*Supplied material*.
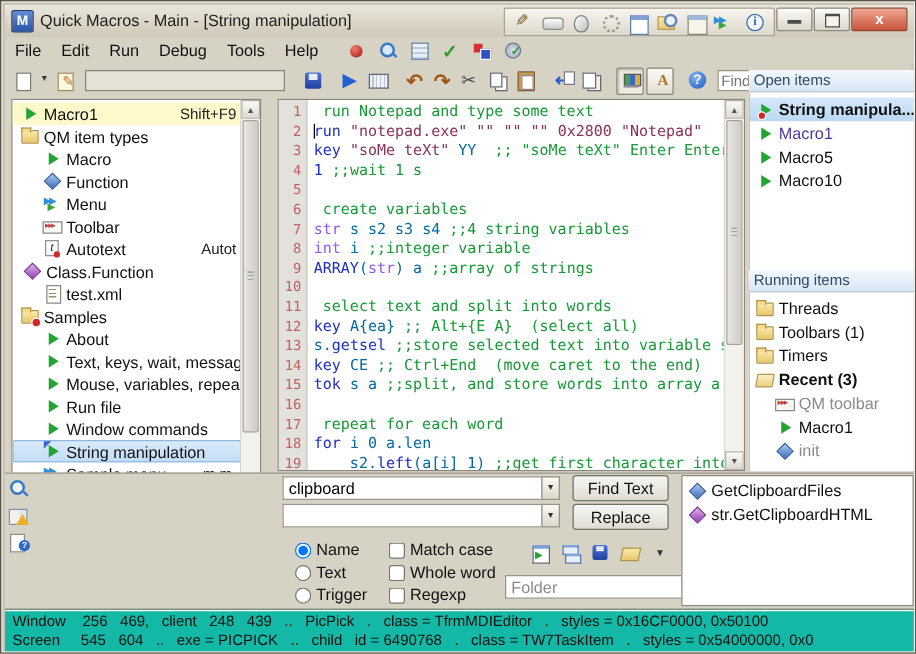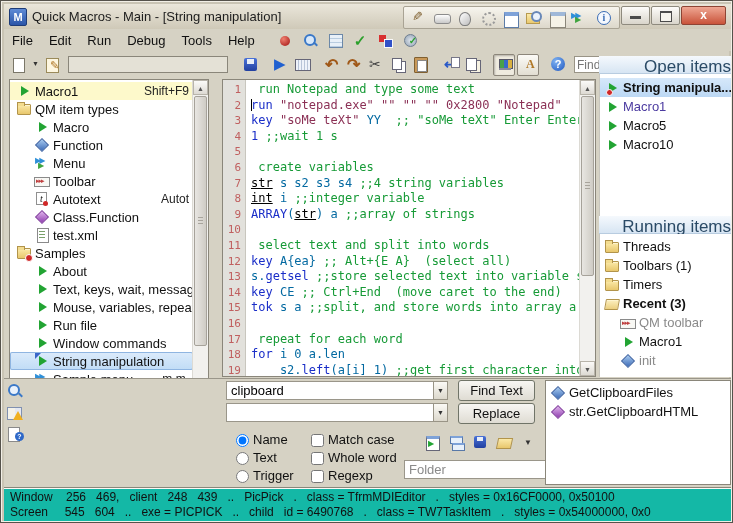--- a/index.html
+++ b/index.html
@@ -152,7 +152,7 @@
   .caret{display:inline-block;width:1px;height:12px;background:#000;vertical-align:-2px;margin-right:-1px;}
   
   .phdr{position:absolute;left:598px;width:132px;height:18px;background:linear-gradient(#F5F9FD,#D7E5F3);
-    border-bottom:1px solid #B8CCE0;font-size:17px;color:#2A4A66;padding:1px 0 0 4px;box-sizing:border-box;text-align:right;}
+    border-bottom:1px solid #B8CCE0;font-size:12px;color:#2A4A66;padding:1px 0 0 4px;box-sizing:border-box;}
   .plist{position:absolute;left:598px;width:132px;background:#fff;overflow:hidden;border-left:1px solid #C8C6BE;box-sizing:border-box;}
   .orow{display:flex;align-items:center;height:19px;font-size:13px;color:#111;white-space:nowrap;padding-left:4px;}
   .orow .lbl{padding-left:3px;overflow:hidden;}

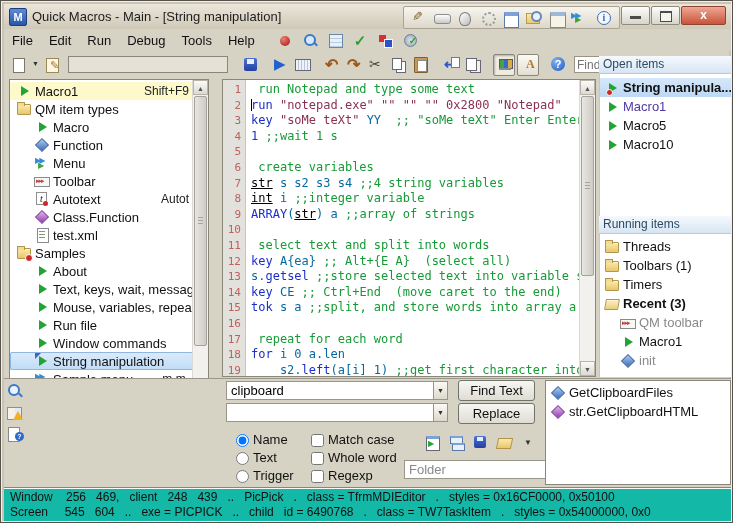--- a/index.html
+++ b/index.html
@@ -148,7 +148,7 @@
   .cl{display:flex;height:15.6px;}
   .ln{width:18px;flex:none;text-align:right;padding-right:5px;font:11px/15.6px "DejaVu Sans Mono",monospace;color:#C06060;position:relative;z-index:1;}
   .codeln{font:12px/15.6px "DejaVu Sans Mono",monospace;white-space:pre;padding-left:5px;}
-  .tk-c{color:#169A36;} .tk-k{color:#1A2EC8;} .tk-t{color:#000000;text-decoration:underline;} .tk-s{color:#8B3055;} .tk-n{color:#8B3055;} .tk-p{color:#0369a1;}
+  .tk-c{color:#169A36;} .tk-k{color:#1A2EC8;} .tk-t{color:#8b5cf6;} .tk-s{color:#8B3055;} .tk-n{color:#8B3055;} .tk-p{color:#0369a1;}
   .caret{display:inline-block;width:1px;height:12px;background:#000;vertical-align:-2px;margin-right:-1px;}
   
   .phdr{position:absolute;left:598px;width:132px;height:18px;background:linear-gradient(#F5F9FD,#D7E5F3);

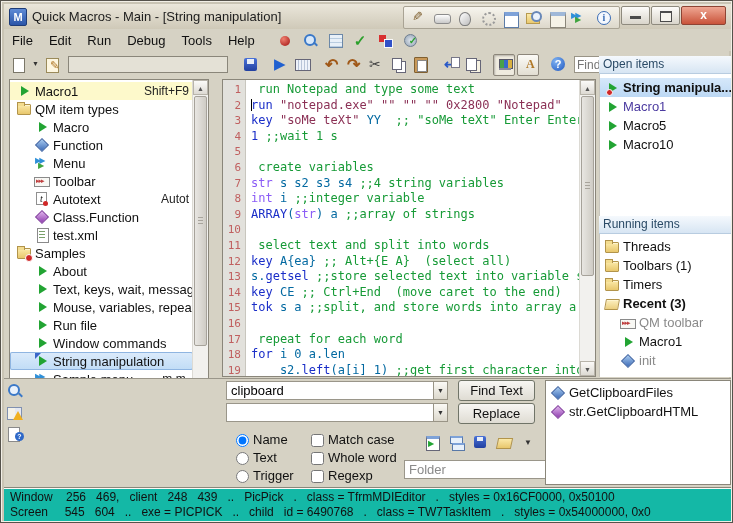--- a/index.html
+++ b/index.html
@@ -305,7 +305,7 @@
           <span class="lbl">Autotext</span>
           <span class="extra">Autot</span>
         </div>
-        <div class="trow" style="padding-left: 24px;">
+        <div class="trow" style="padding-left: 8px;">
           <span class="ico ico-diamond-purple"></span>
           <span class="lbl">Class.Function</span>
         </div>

*What to work on*. Please find every line in the listing that holds the string "bottom" and copy it.

*Expected answer*.
-    border-bottom:1px solid #B8CCE0;font-size:17px;color:#2A4A66;padding:1px 0 0 4px;box-sizing:border-box;text-align:right;}
+    border-bottom:1px solid #B8CCE0;font-size:12px;color:#2A4A66;padding:1px 0 0 4px;box-sizing:border-box;}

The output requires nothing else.